Re: [bpf-next v2 1/2] bpf: Offload kptr destructors that run from NMI

BPF List
 help / color / mirror / Atom feed

From: sashiko-bot@kernel.org
To: "Justin Suess" <utilityemal77@gmail.com>
Cc: bpf@vger.kernel.org
Subject: Re: [bpf-next v2 1/2] bpf: Offload kptr destructors that run from NMI
Date: Tue, 05 May 2026 19:49:05 +0000	[thread overview]
Message-ID: <20260505194906.536EAC2BCF4@smtp.kernel.org> (raw)
In-Reply-To: <20260505150851.3090688-2-utilityemal77@gmail.com>

Thank you for your contribution!

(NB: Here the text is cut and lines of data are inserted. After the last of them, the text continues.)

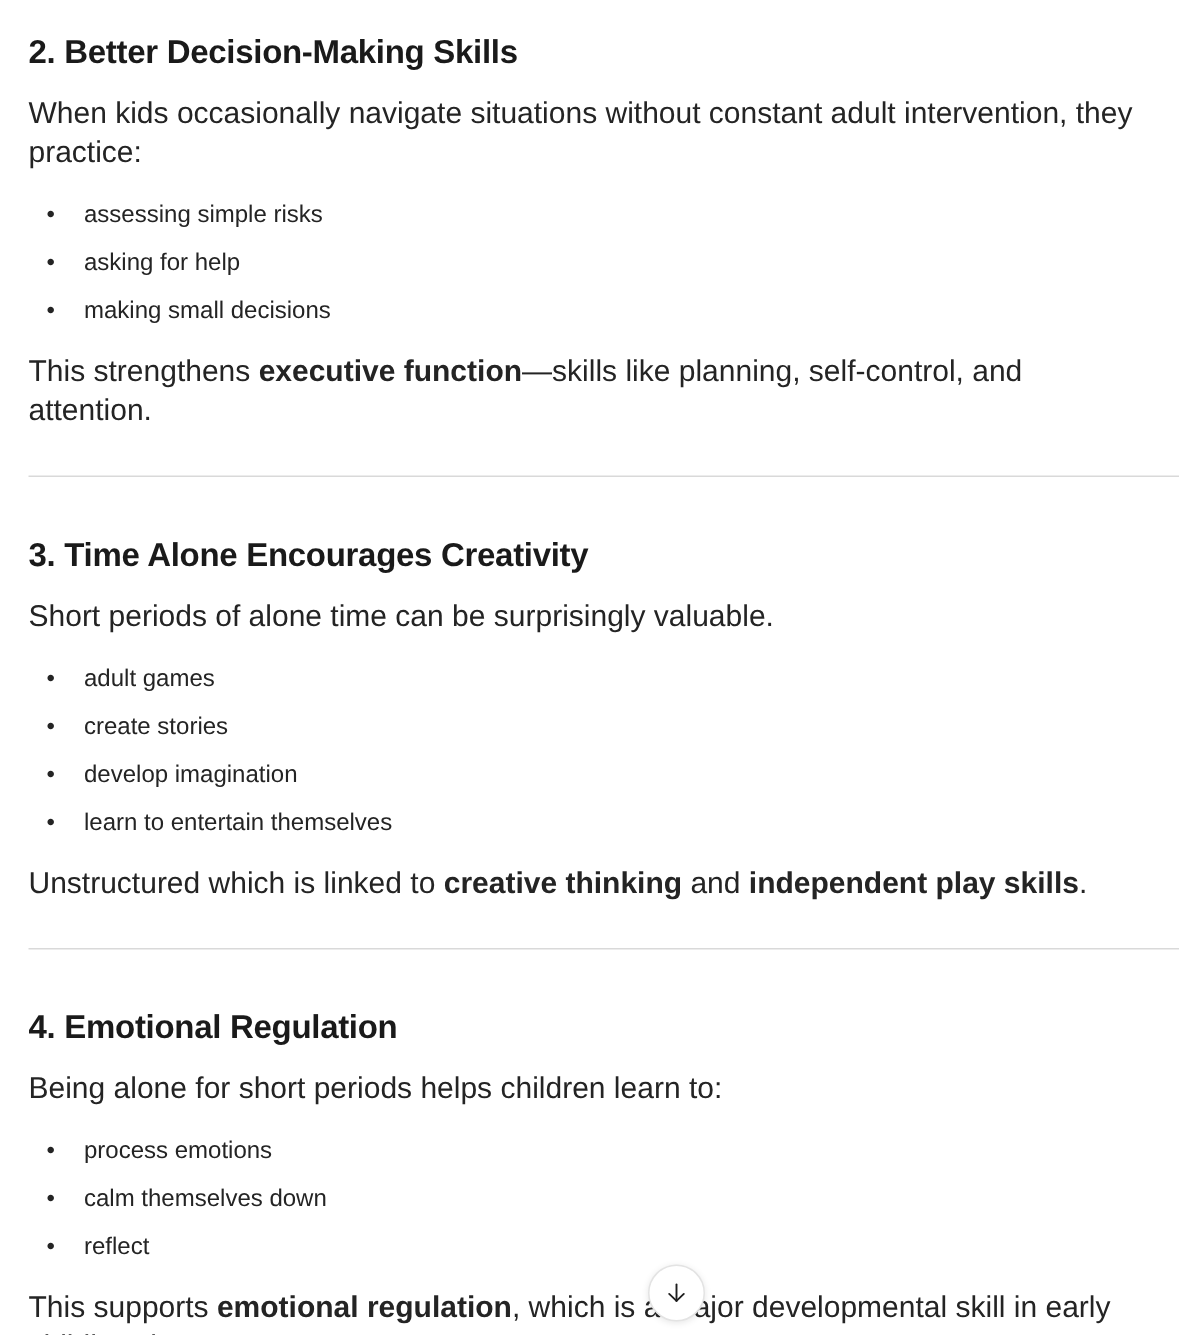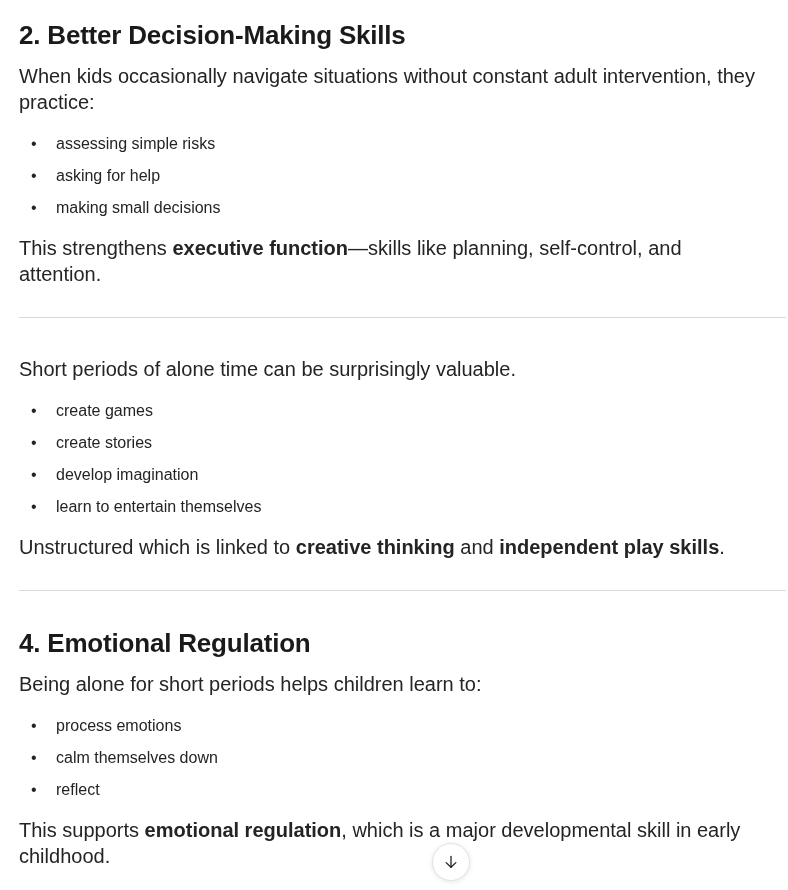--- a/index.html
+++ b/index.html
@@ -23,7 +23,7 @@
     background: #ffffff;
   }
   h2.section-heading {
-    font-size: 26px;
+    font-size: 22px;
     line-height: 28px;
     font-weight: 700;
     color: #1a1a1a;

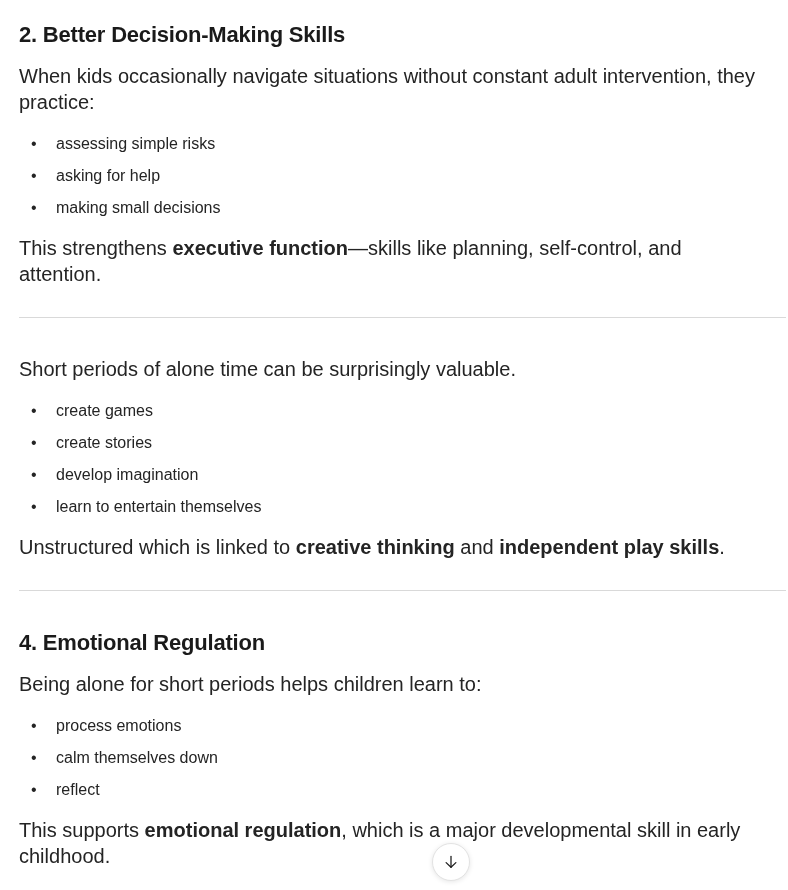--- a/index.html
+++ b/index.html
@@ -99,6 +99,7 @@
       </section>
       <hr class="section-divider">
       <section class="section">
+        <h2 class="section-heading">3. Time Alone Encourages Creativity</h2>
         <p class="paragraph"><span>Short periods of alone time can be surprisingly valuable.</span></p>
         <ul class="bullet-list">
           <li><span class="bullet-dot">•</span><span class="li-text">create games</span></li>

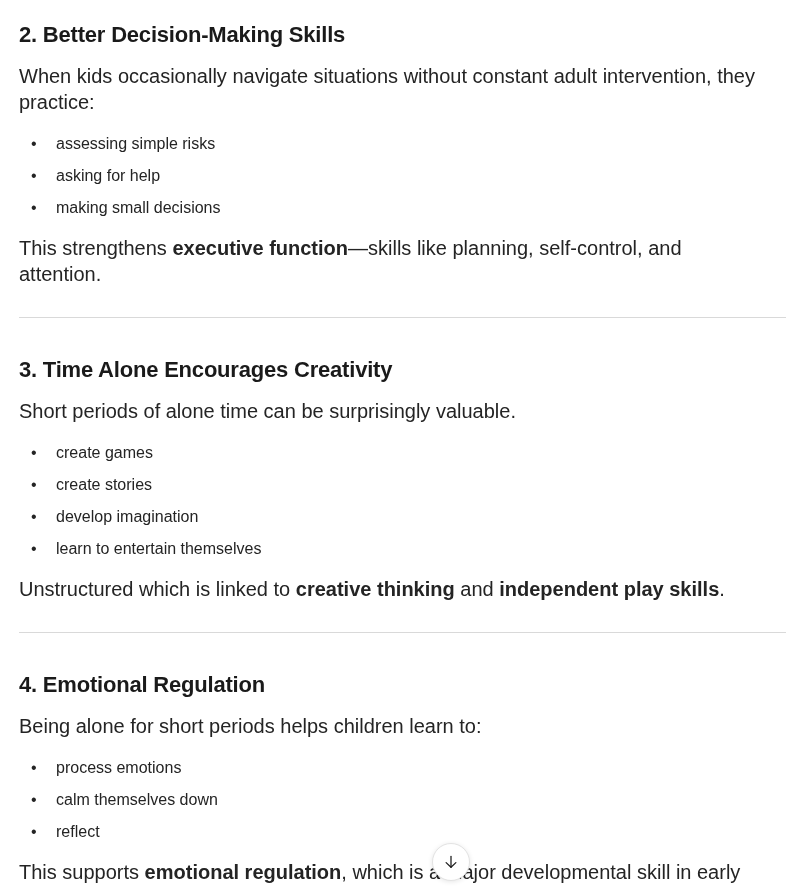--- a/index.html
+++ b/index.html
@@ -102,7 +102,7 @@
         <h2 class="section-heading">3. Time Alone Encourages Creativity</h2>
         <p class="paragraph"><span>Short periods of alone time can be surprisingly valuable.</span></p>
         <ul class="bullet-list">
-          <li><span class="bullet-dot">•</span><span class="li-text">create games</span></li>
+          <li><span class="bullet-dot">•</span><span class="li-text">adult games</span></li>
           <li><span class="bullet-dot">•</span><span class="li-text">create stories</span></li>
           <li><span class="bullet-dot">•</span><span class="li-text">develop imagination</span></li>
           <li><span class="bullet-dot">•</span><span class="li-text">learn to entertain themselves</span></li>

Sashiko AI review found 5 potential issue(s) to consider:
- [Critical] Multiple concurrent consumers on the lockless `bpf_dtor_kptr_idle` list cause ABA memory corruption.
- [High] Unrestricted assignment to `env->insn_aux_data[insn_idx].kptr_has_dtor` causes mismatched JIT patching for subprograms.
- [High] Time-of-Check to Time-of-Use (TOCTOU) race in `bpf_kptr_offload_inc` under-allocates the job pool.
- [High] TOCTOU race in `bpf_dtor_kptr_trim` steals jobs from concurrent insertions, leading to NMI deadlocks.
- [Medium] Preallocated offload jobs are never trimmed during non-NMI teardown, causing unbounded memory retention.
--

commit 274934ceea98ba86682bc3758a94297eee420620
Author: Justin Suess <utilityemal77@gmail.com>

bpf: Offload kptr destructors that run from NMI

A BPF program attached to tp_btf/nmi_handler can delete map entries or
swap out referenced kptrs from NMI context. This patch introduces an
offload pool to let a worker invoke destructors after NMI exits.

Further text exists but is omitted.